"Livre de chroniques", d'Antonio Lobo Antunes, éd. Christian Bourgois (2e partie)
18/03/2016
Il faut voir la tête de Lobo Antunes, quand on lui parle des chroniques qu'il écrit pour les journaux : "Les chroniques ? Hum... C'est joli..." Difficile de prononcer l'adjectif avec plus de mépris. "Jôôôli" : toute la figure d'Antonio se plisse de façon comique, pour cracher le mot qui roule comme une pierre. Inutile de protester (Quoi ? Mais ces textes sont magnifiques, etc.), le malicieux poursuit, exactement comme s'il n'avait rien entendu : "C'est un peu comme les piscines pour enfants, vous savez : on a de l'eau jusqu'à la ceinture, quand il faudrait en avoir jusqu'au cou. Ca oui, c'est le roman !"
Et ça, c'est Lobo Antunes : l'un des plus grands écrivains contemporains, dont les mots sont presque aussi singuliers à l'oral qu'à l'écrit. Un romancier prodigieux, musical et fiévreux, d'une exigence folle, dont même les chroniques - et quoi qu'on en dise - portent la marque de son immense talent.
Bien sûr, ces textes ont été rédigés pour des raisons "alimentaires", comme il le précise.
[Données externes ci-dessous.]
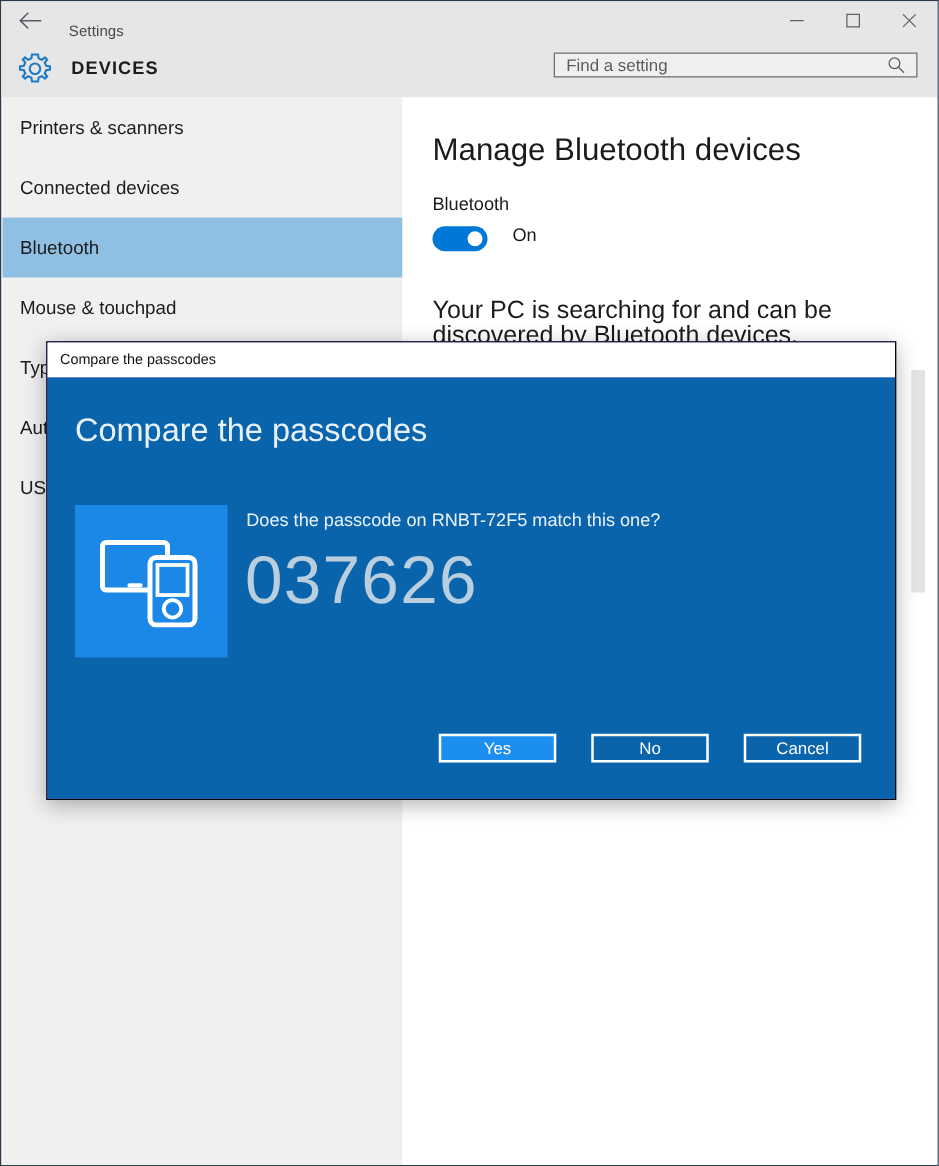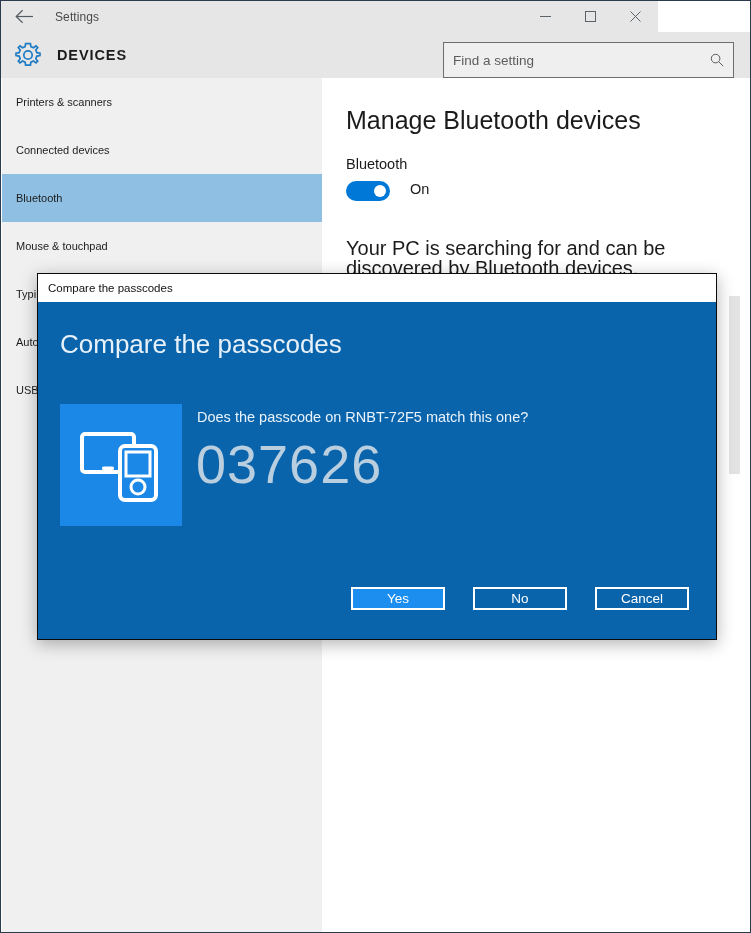"Settings" .titlebar { align-items: center -> flex-end; width: 657px -> 749px }
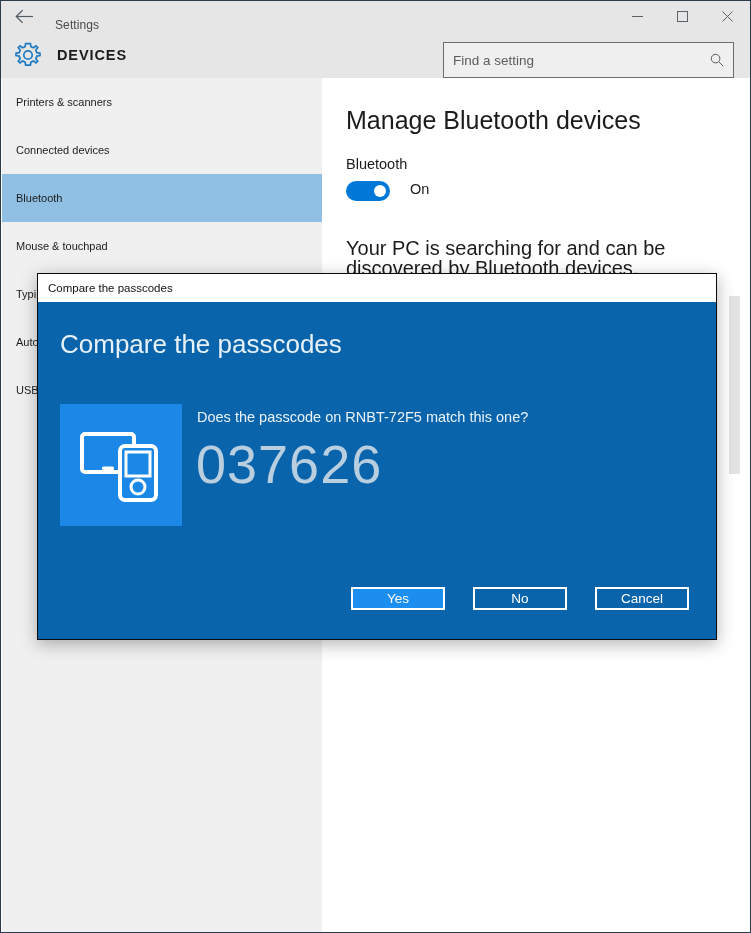"Find a setting" .searchbox { height: 36px -> 20px }
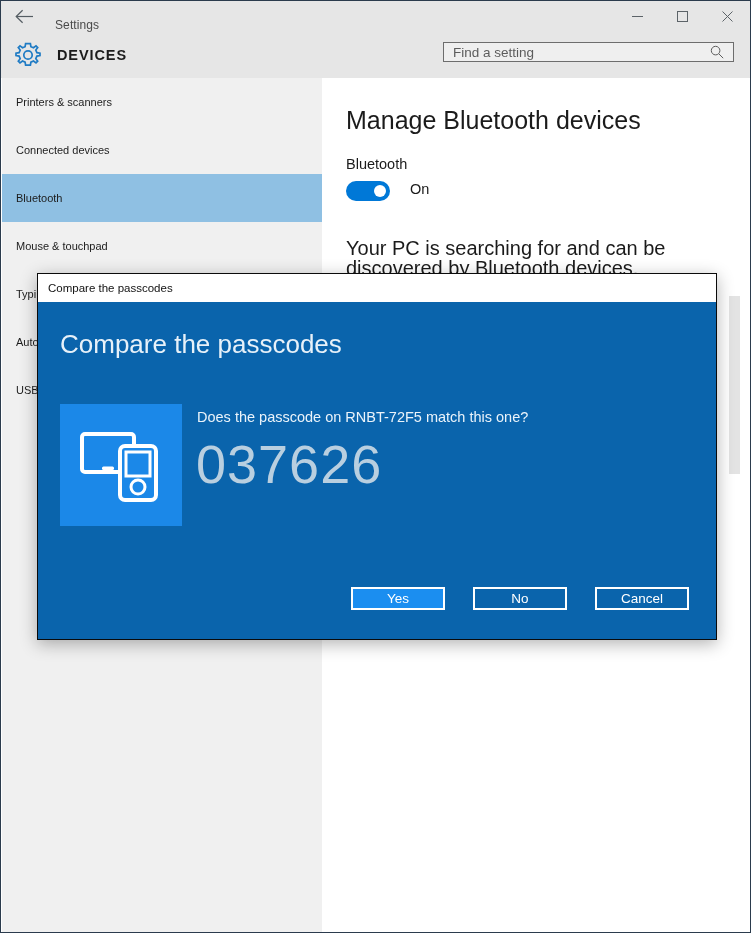"Printers & scanners" .nav-item { font-size: 11px -> 15px }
Et alors ? Parus toutes les deux semaines dans l'hebdomadaire portugais Visao, ils ont la particularité de faire doubler les ventes du magazine. Ce qui prouve que les lecteurs lisboètes ne manquent pas de goût et acceptent de se laisser surprendre. Car ces textes courts (quatre pages d'un livre) n'ont rien à voir avec... rien. Enfin, rien de ce qu'on peut lire habituellement dans la presse. Et pour une bonne raison : leur auteur accepte d'aller beaucoup plus loin que la majorité des chroniqueurs. Ou, dit autrement, parce que ces textes ne sont pas des chroniques littéraires parmi d'autres, mais de succulents morceaux de littérature.
Et, comme la littérature ne s'en tient pas aux sujets d'actualité, les chroniques de Lobo Antunes s'en vont dans toutes les directions. Il y en a de complètement fictives, celle de "Chronique amoureuse" par exemple, où un homme superpose l'image de sa femme et celle d'un dentiste qui menacerait de lui arracher une molaire - fiasco. D'autres sont tournées vers son passé, les maisons de ses grands-parents, les souvenirs de ses parents, de ses frères ou de ces images d'hier dont "les personnages commencent à s'effacer" ("Eux, dans le jardin").
Et puis il y a celles, très nombreuses, qui tournent inlassablement autour de la création, de l'acte d'écrire, du "métier" de romancier. Un boulot d'atelier, comme l'auteur l'explique drôlement dans "Le Mécanicien" : "Et me voilà qui émerge de sous mon roman comme un mécanicien de sous une voiture au capot ouvert". Mais un atelier où veille un "ange", cet "être mystérieux" qui, écrit Lobo Antunes dans "Un terrible silence, désespéré et heureux", "guidait mon stylo".
C'est l'un des aspects les plus passionnants de ces chroniques : rédigées en parallèle de ses grands romans, elles dessinent un itinéraire, un peu comme "des petits dessins dans la marge" - c'est l'auteur qui parle. Des esquisses, avec, en prime, des indications sur le mode d'élaboration de l'oeuvre générale. On y retrouve tous les grands thèmes qui obsèdent l'écrivain, le temps, la mort et ce souci presque obsessionnel de "comprendre la vie des gens", mais avec un "galop différent", c'est encore lui qui parle.
Forcément, le rythme est différent. L'immersion verbale et sensorielle n'est pas la même que dans les grands romans, Le Manuel des inquisiteurs ou Que ferai-je quand tout brûle ? (Christian Bourgois, 1996 et 2003), le sentiment d'oppression qui en résulte non plus.
Mais la façon très particulière de poser des questions, cette écriture haletante, sans repos, traversées de tirets, de passages à la ligne, de phrases coupées net, cette langue unique, mélancolique et remplie d'humour, est aussi présente dans les chroniques que dans les romans. L'écriture obéit à une sorte de pulsion. "Je travaille sans plan", explique Lobo Antunes, en faisant avec les mains le geste de quelque chose qui s'étendrait en nappe. Il donne d'ailleurs une illustration de ce propos dans "Les petits ruisseaux font les grandes rivières, dit le rat, et il fit pipi dans la mer" : "Je ne comprends pas ce roman, j'avance à tâtons, au fil des pages, parce que je sais que le roman se comprend, lui, et ça me suffit". C'est ainsi qu'il progresse et nous avec lui : par capillarité, tentant d'attraper dans le noir les contours de choses et sentiments insaisissables.